» Directions for this task
All lines from the one that mentions "NVDA_39.0_Call | Overall: 141.23 -> 141.13" through the last of the entries below must be copied exactly, with both ends kept.

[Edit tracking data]
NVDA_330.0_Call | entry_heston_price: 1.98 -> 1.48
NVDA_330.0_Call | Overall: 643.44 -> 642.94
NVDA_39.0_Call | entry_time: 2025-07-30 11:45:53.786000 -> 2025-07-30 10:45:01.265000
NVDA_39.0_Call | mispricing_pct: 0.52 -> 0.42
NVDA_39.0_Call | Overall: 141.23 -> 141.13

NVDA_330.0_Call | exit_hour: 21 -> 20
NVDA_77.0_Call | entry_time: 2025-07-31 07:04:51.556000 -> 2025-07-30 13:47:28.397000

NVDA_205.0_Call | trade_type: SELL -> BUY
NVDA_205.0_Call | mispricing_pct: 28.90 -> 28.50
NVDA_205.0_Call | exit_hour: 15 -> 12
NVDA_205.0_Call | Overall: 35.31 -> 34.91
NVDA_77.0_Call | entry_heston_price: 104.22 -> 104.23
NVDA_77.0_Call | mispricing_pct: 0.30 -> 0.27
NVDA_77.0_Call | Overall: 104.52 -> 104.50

» Output for this task
NVDA_39.0_Call | Overall: 141.23 -> 141.13

NVDA_330.0_Call | exit_hour: 21 -> 20
NVDA_77.0_Call | entry_time: 2025-07-31 07:04:51.556000 -> 2025-07-30 13:47:28.397000

NVDA_205.0_Call | trade_type: SELL -> BUY
NVDA_205.0_Call | mispricing_pct: 28.90 -> 28.50
NVDA_205.0_Call | exit_hour: 15 -> 12
NVDA_205.0_Call | Overall: 35.31 -> 34.91
NVDA_77.0_Call | entry_heston_price: 104.22 -> 104.23
NVDA_77.0_Call | mispricing_pct: 0.30 -> 0.27
NVDA_77.0_Call | Overall: 104.52 -> 104.50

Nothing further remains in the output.